[Stored records]
===
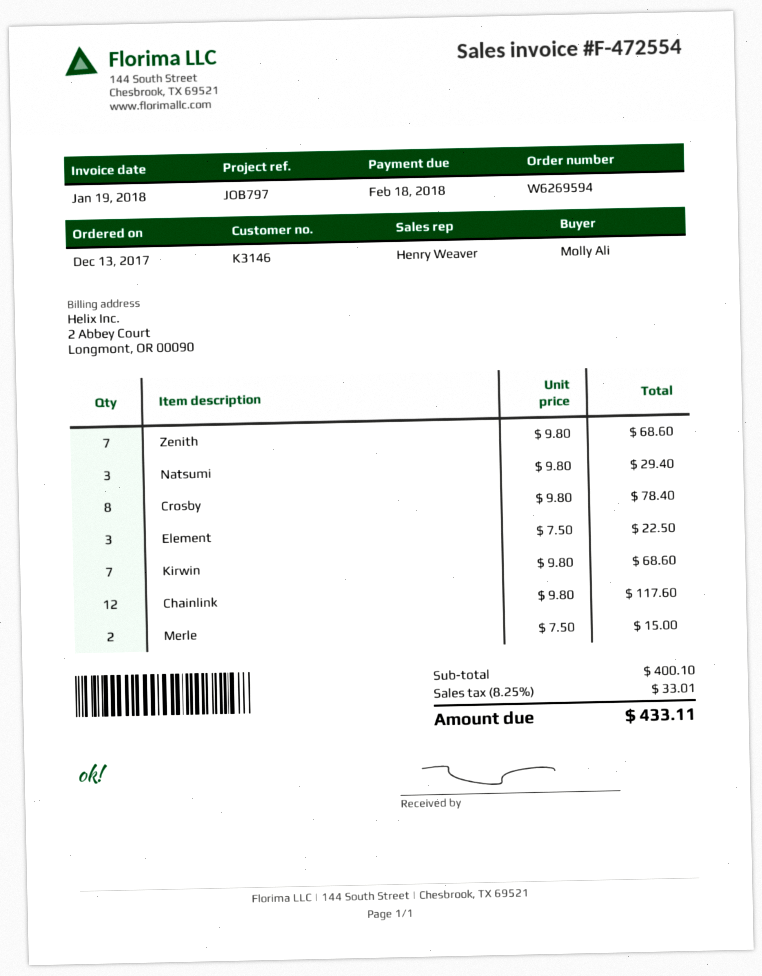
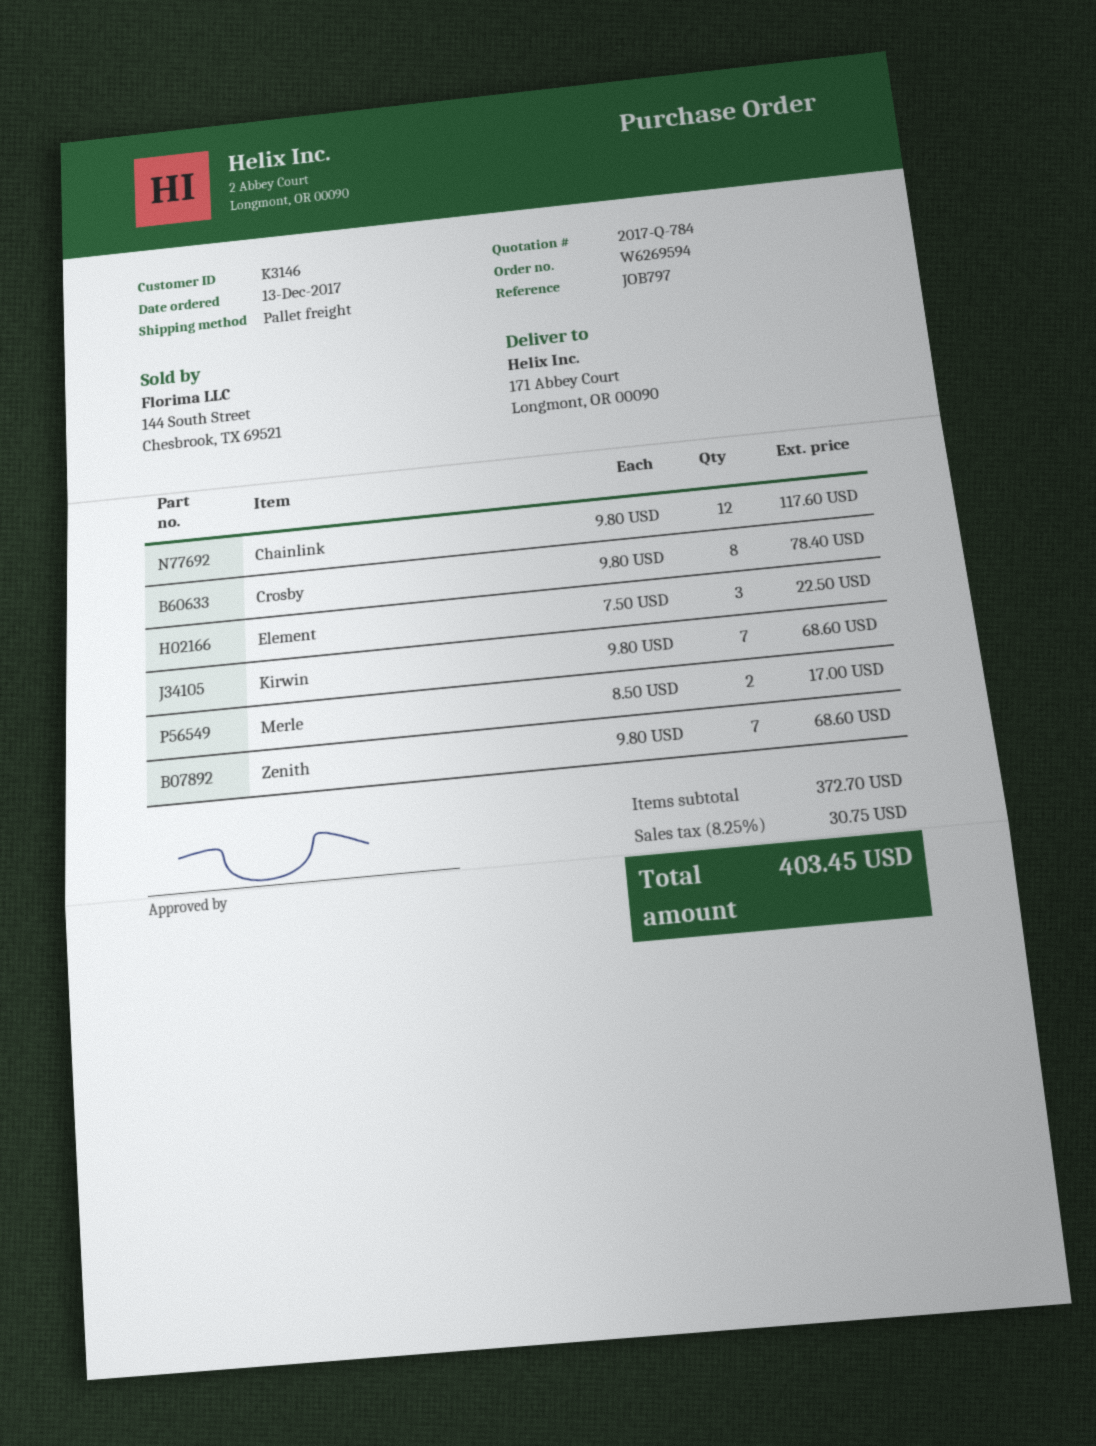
Natsumi: 3 x 9.80 = 29.40 -> none
Merle: 2 x 7.50 = 15.00 -> 2 x 8.50 = 17.00
subtotal: 400.10 -> 372.70
tax: 8.25% = 33.01 -> 8.25% = 30.75
total: 433.11 -> 403.45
===
- _Task description_
All lines above are to be restated word for word, with pictures excluded.

- _Answer box_
Natsumi: 3 x 9.80 = 29.40 -> none
Merle: 2 x 7.50 = 15.00 -> 2 x 8.50 = 17.00
subtotal: 400.10 -> 372.70
tax: 8.25% = 33.01 -> 8.25% = 30.75
total: 433.11 -> 403.45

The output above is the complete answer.